» Try it: Would you write out every entry exactly, but without the pictures?

------ The input ------

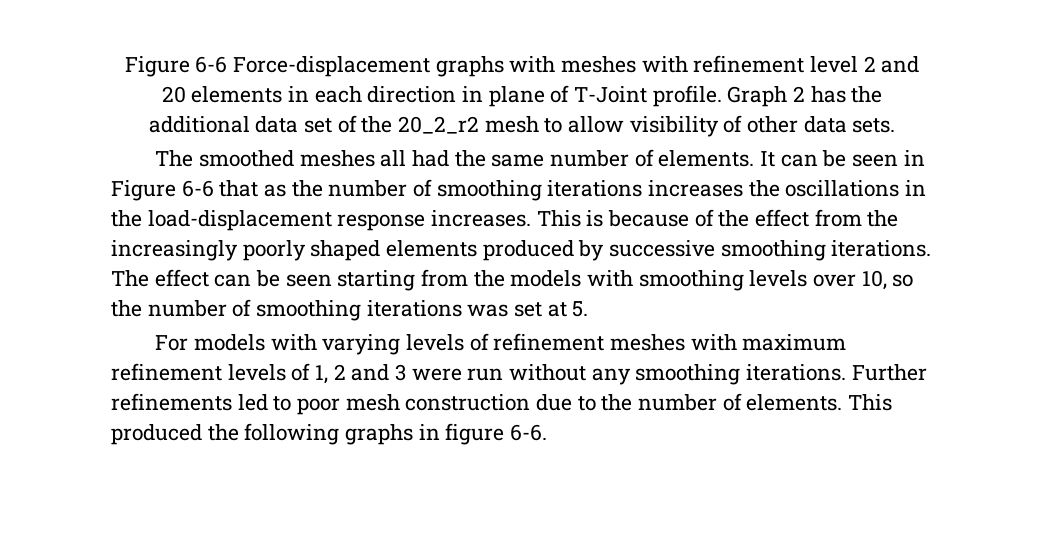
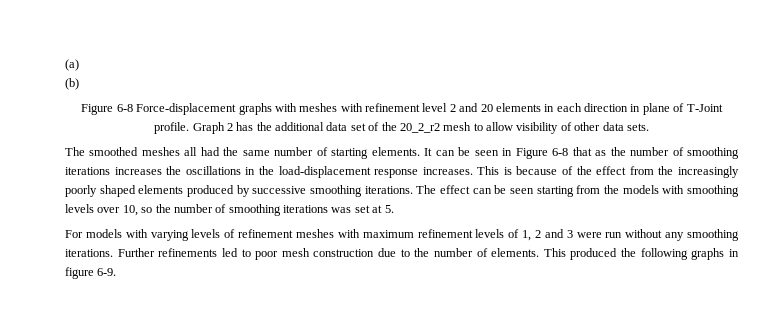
- Figure 6-6 Force-displacement graphs with meshes with refinement level 2 and 20 elements in each direction in plane of T-Joint profile.
+ (a)
+ (b)
+ Figure 6-8 Force-displacement graphs with meshes with refinement level 2 and 20 elements in each direction in plane of T-Joint profile.
- The smoothed meshes all had the same number of elements.
+ The smoothed meshes all had the same number of starting elements.
- It can be seen in Figure 6-6 that as the number of smoothing iterations increases the oscillations in the load-displacement response increases.
+ It can be seen in Figure 6-8 that as the number of smoothing iterations increases the oscillations in the load-displacement response increases.
- This produced the following graphs in figure 6-6.
+ This produced the following graphs in figure 6-9.

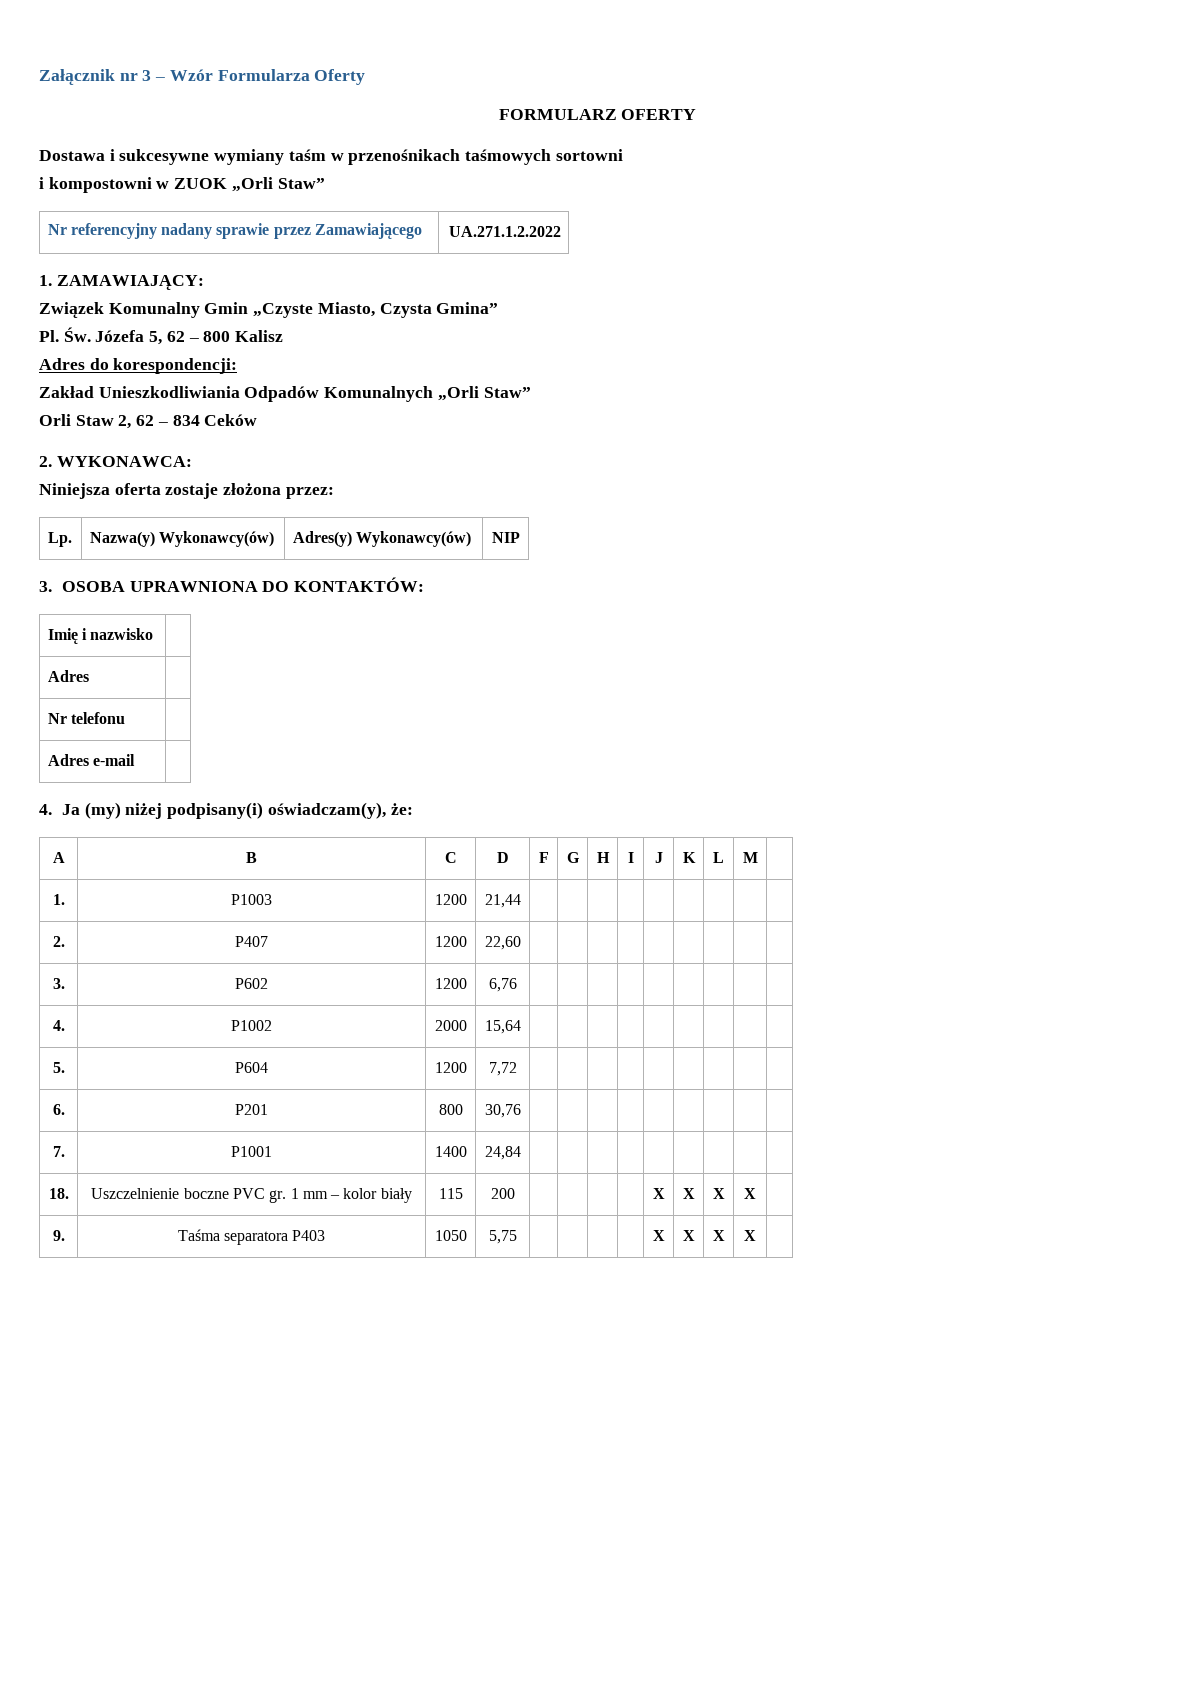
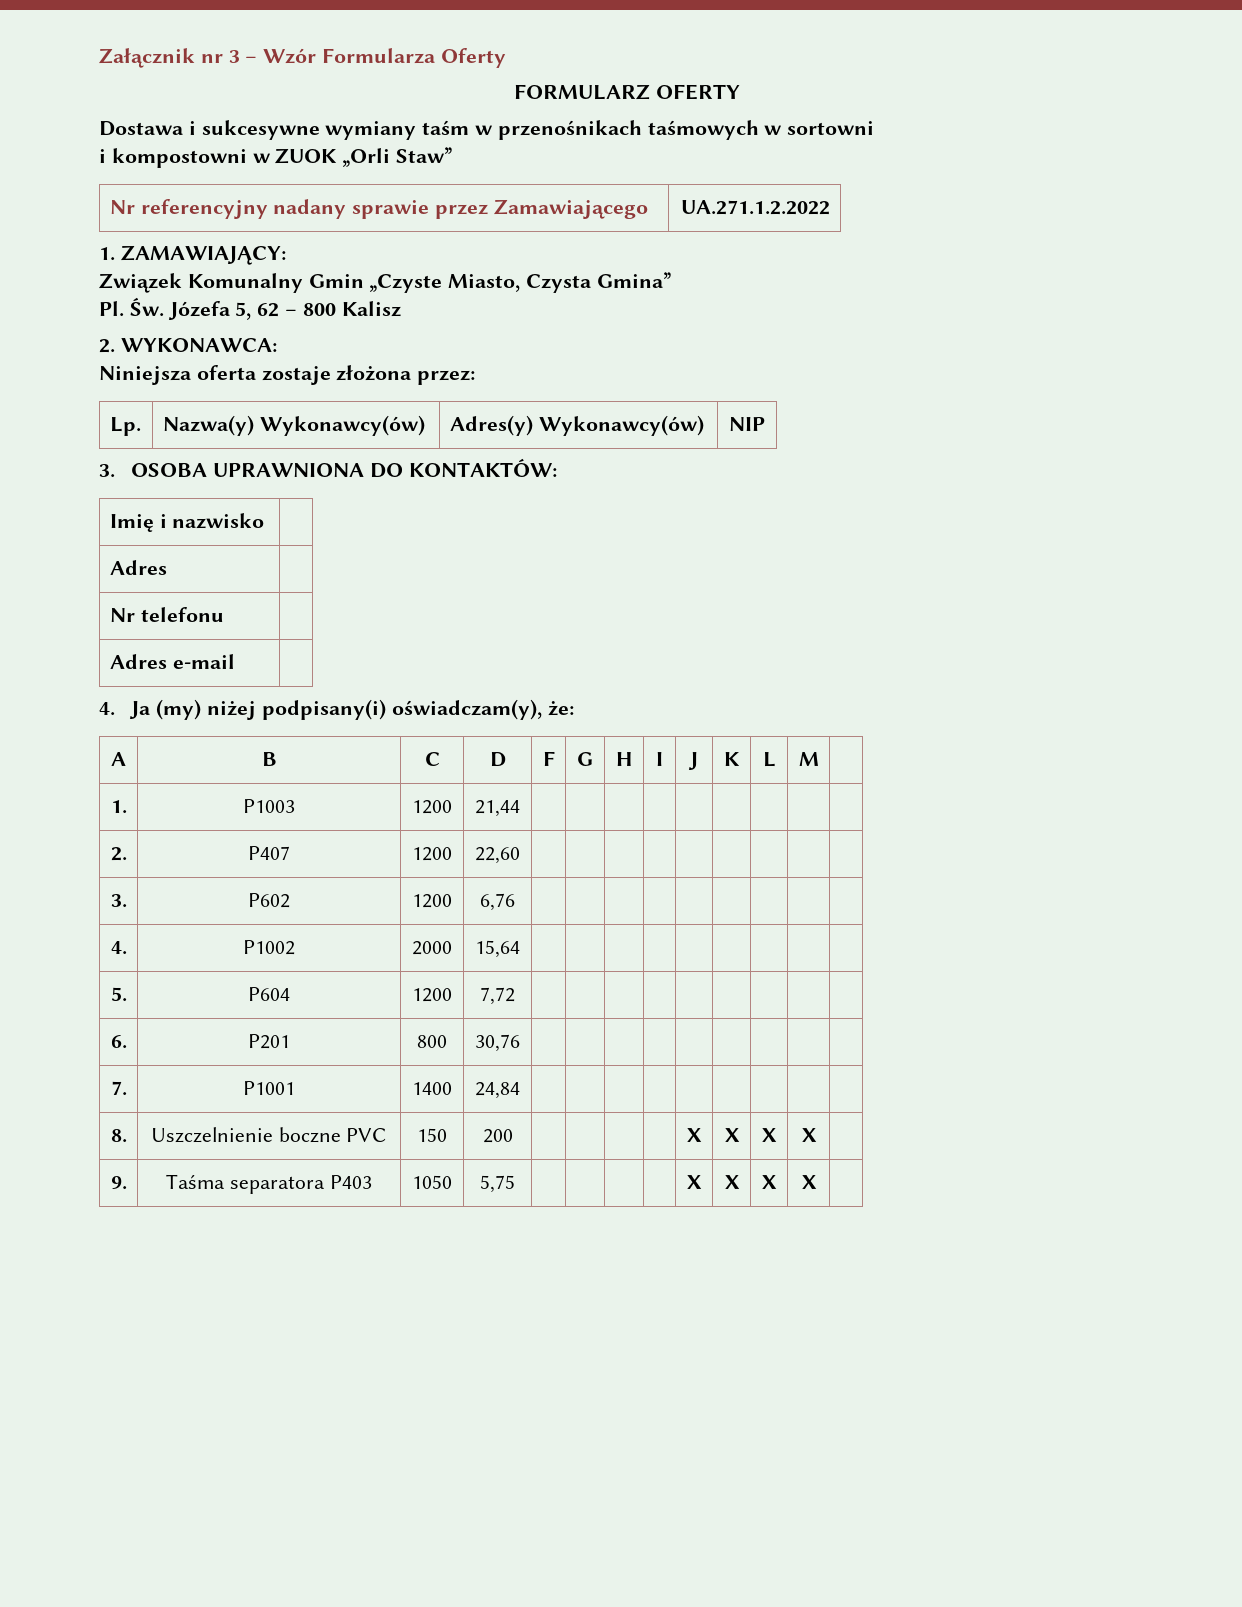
- Dostawa i sukcesywne wymiany taśm w przenośnikach taśmowych sortowni
+ Dostawa i sukcesywne wymiany taśm w przenośnikach taśmowych w sortowni
- Adres do korespondencji:
- Zakład Unieszkodliwiania Odpadów Komunalnych „Orli Staw”
- Orli Staw 2, 62 – 834 Ceków
- 18. | Uszczelnienie boczne PVC gr. 1 mm – kolor biały | 115 | 200 | | | | | X | X | X | X |
+ 8. | Uszczelnienie boczne PVC | 150 | 200 | | | | | X | X | X | X |

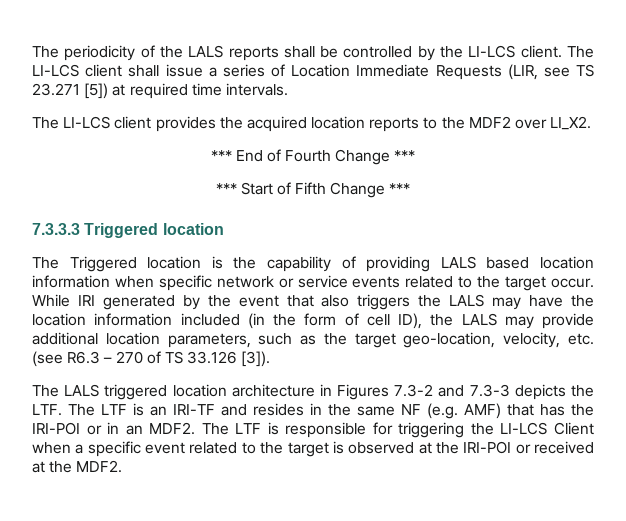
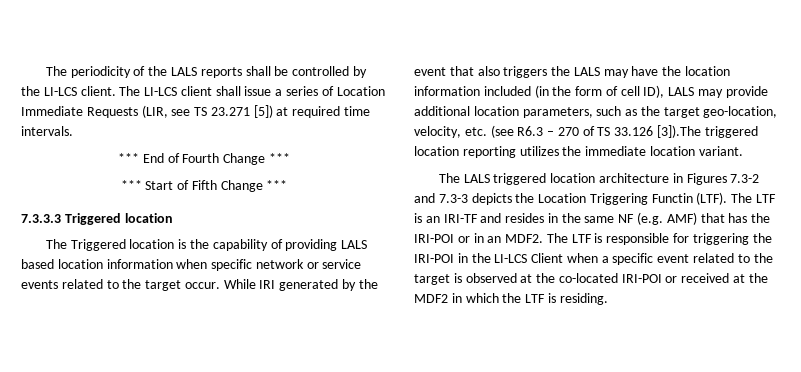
- The LI-LCS client provides the acquired location reports to the MDF2 over LI_X2.
- While IRI generated by the event that also triggers the LALS may have the location information included (in the form of cell ID), the LALS may provide additional location parameters, such as the target geo-location, velocity, etc. (see R6.3 – 270 of TS 33.126 [3]).
+ While IRI generated by the event that also triggers the LALS may have the location information included (in the form of cell ID), LALS may provide additional location parameters, such as the target geo-location, velocity, etc. (see R6.3 – 270 of TS 33.126 [3]).The triggered location reporting utilizes the immediate location variant.
- The LALS triggered location architecture in Figures 7.3-2 and 7.3-3 depicts the LTF. The LTF is an IRI-TF and resides in the same NF (e.g. AMF) that has the IRI-POI or in an MDF2.
+ The LALS triggered location architecture in Figures 7.3-2 and 7.3-3 depicts the Location Triggering Functin (LTF). The LTF is an IRI-TF and resides in the same NF (e.g. AMF) that has the IRI-POI or in an MDF2.
- The LTF is responsible for triggering the LI-LCS Client when a specific event related to the target is observed at the IRI-POI or received at the MDF2.
+ The LTF is responsible for triggering the IRI-POI in the LI-LCS Client when a specific event related to the target is observed at the co-located IRI-POI or received at the MDF2 in which the LTF is residing.

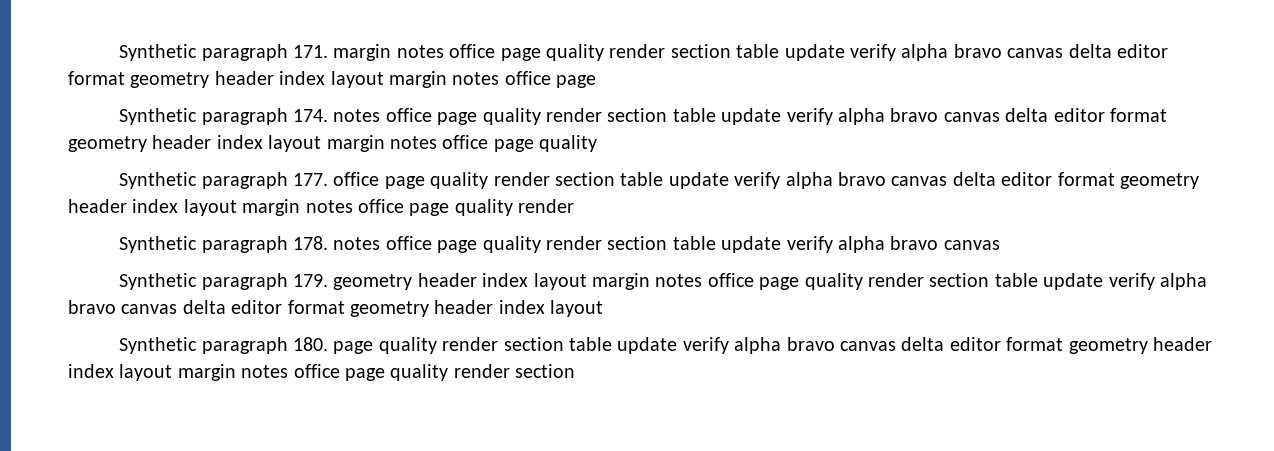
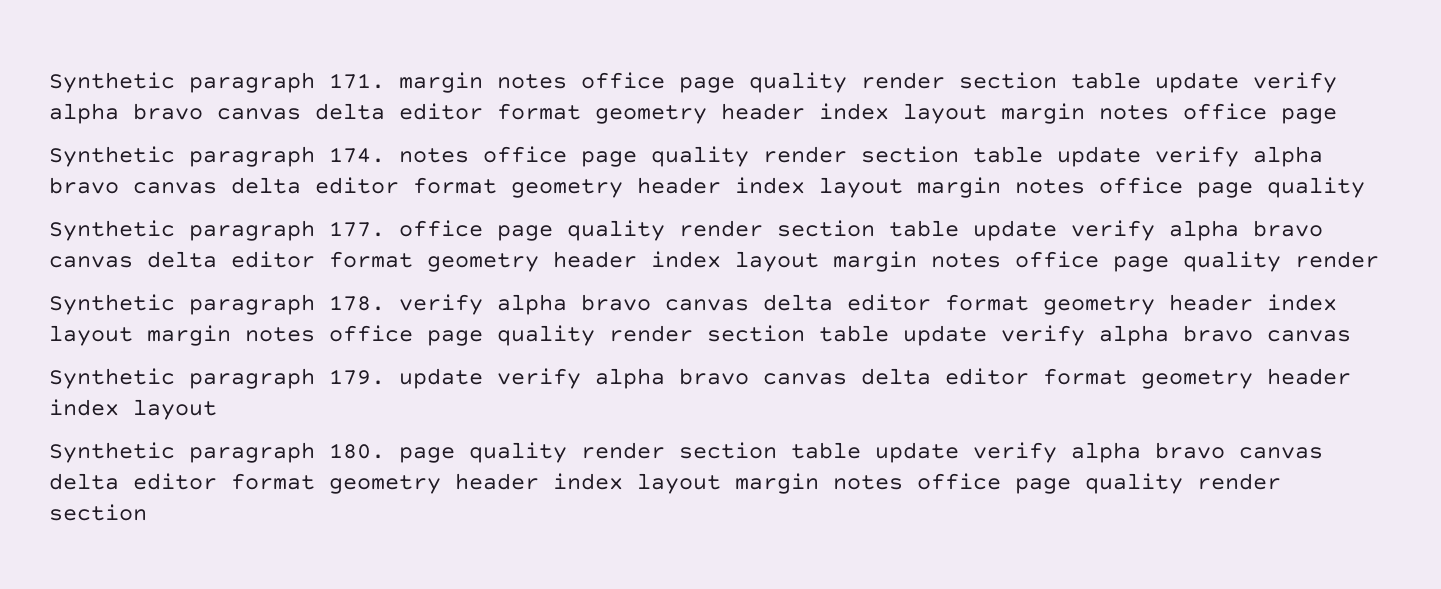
- Synthetic paragraph 178. notes office page quality render section table update verify alpha bravo canvas
+ Synthetic paragraph 178. verify alpha bravo canvas delta editor format geometry header index layout margin notes office page quality render section table update verify alpha bravo canvas
- Synthetic paragraph 179. geometry header index layout margin notes office page quality render section table update verify alpha bravo canvas delta editor format geometry header index layout
+ Synthetic paragraph 179. update verify alpha bravo canvas delta editor format geometry header index layout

------

» Solved exercise:
- Figure 6-6 Force-displacement graphs with meshes with refinement level 2 and 20 elements in each direction in plane of T-Joint profile.
+ (a)
+ (b)
+ Figure 6-8 Force-displacement graphs with meshes with refinement level 2 and 20 elements in each direction in plane of T-Joint profile.
- The smoothed meshes all had the same number of elements.
+ The smoothed meshes all had the same number of starting elements.
- It can be seen in Figure 6-6 that as the number of smoothing iterations increases the oscillations in the load-displacement response increases.
+ It can be seen in Figure 6-8 that as the number of smoothing iterations increases the oscillations in the load-displacement response increases.
- This produced the following graphs in figure 6-6.
+ This produced the following graphs in figure 6-9.

- Dostawa i sukcesywne wymiany taśm w przenośnikach taśmowych sortowni
+ Dostawa i sukcesywne wymiany taśm w przenośnikach taśmowych w sortowni
- Adres do korespondencji:
- Zakład Unieszkodliwiania Odpadów Komunalnych „Orli Staw”
- Orli Staw 2, 62 – 834 Ceków
- 18. | Uszczelnienie boczne PVC gr. 1 mm – kolor biały | 115 | 200 | | | | | X | X | X | X |
+ 8. | Uszczelnienie boczne PVC | 150 | 200 | | | | | X | X | X | X |

- The LI-LCS client provides the acquired location reports to the MDF2 over LI_X2.
- While IRI generated by the event that also triggers the LALS may have the location information included (in the form of cell ID), the LALS may provide additional location parameters, such as the target geo-location, velocity, etc. (see R6.3 – 270 of TS 33.126 [3]).
+ While IRI generated by the event that also triggers the LALS may have the location information included (in the form of cell ID), LALS may provide additional location parameters, such as the target geo-location, velocity, etc. (see R6.3 – 270 of TS 33.126 [3]).The triggered location reporting utilizes the immediate location variant.
- The LALS triggered location architecture in Figures 7.3-2 and 7.3-3 depicts the LTF. The LTF is an IRI-TF and resides in the same NF (e.g. AMF) that has the IRI-POI or in an MDF2.
+ The LALS triggered location architecture in Figures 7.3-2 and 7.3-3 depicts the Location Triggering Functin (LTF). The LTF is an IRI-TF and resides in the same NF (e.g. AMF) that has the IRI-POI or in an MDF2.
- The LTF is responsible for triggering the LI-LCS Client when a specific event related to the target is observed at the IRI-POI or received at the MDF2.
+ The LTF is responsible for triggering the IRI-POI in the LI-LCS Client when a specific event related to the target is observed at the co-located IRI-POI or received at the MDF2 in which the LTF is residing.

- Synthetic paragraph 178. notes office page quality render section table update verify alpha bravo canvas
+ Synthetic paragraph 178. verify alpha bravo canvas delta editor format geometry header index layout margin notes office page quality render section table update verify alpha bravo canvas
- Synthetic paragraph 179. geometry header index layout margin notes office page quality render section table update verify alpha bravo canvas delta editor format geometry header index layout
+ Synthetic paragraph 179. update verify alpha bravo canvas delta editor format geometry header index layout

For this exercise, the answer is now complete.